Content starts
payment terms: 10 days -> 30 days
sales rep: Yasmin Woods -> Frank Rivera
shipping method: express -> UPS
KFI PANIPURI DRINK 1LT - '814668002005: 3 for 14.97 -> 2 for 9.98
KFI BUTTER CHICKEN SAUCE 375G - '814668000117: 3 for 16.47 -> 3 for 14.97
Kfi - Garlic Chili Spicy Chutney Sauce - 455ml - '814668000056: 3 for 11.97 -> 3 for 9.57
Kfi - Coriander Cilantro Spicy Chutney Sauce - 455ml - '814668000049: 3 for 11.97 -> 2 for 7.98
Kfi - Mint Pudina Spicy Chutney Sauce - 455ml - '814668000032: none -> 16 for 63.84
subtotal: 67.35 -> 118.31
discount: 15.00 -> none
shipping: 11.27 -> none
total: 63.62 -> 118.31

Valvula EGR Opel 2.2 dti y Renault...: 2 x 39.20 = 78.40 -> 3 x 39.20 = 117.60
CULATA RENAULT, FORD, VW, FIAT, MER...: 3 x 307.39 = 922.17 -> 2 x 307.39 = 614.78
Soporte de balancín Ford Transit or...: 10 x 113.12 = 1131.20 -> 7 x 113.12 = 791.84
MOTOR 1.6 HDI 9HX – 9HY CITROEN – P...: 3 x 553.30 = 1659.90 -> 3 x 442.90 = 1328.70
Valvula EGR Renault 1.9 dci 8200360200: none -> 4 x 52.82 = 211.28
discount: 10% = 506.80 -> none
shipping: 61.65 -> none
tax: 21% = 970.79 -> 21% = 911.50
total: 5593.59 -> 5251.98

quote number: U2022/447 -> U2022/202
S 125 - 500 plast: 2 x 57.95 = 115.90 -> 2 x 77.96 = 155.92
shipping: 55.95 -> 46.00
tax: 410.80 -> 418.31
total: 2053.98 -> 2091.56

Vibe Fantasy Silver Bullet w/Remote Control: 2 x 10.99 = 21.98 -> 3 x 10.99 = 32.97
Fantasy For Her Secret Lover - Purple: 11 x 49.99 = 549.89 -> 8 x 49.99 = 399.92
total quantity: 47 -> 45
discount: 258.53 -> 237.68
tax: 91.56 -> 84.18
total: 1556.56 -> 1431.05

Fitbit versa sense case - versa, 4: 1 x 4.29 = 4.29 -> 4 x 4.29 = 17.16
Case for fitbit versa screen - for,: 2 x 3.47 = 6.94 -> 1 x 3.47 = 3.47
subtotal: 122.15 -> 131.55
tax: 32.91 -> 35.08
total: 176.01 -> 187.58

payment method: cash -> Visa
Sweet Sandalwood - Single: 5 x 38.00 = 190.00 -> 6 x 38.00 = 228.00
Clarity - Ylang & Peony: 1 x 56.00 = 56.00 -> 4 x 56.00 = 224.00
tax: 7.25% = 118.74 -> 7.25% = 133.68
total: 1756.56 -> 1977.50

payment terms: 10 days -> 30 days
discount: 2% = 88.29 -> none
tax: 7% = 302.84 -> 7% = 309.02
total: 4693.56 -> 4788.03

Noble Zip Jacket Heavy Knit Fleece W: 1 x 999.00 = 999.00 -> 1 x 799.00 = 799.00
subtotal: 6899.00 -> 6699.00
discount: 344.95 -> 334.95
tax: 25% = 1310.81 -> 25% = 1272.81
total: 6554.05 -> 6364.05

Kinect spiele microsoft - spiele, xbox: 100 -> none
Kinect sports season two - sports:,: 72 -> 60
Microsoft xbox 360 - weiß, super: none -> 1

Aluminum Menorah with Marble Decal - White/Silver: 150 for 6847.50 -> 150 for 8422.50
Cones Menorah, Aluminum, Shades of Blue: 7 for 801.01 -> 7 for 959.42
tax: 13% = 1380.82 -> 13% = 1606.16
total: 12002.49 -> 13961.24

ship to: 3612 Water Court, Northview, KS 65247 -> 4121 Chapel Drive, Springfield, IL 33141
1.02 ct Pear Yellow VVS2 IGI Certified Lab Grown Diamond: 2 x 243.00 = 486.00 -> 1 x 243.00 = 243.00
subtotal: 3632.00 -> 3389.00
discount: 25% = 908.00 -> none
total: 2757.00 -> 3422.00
Content ends
▶ [Task to carry out]:
Return exactly the lines above from the line that has "discount: 2% = 88.29 -> none" through the line that has "tax: 25% = 1310.81 -> 25% = 1272.81", inclusive, and nothing else.

▶ [Task output]:
discount: 2% = 88.29 -> none
tax: 7% = 302.84 -> 7% = 309.02
total: 4693.56 -> 4788.03

Noble Zip Jacket Heavy Knit Fleece W: 1 x 999.00 = 999.00 -> 1 x 799.00 = 799.00
subtotal: 6899.00 -> 6699.00
discount: 344.95 -> 334.95
tax: 25% = 1310.81 -> 25% = 1272.81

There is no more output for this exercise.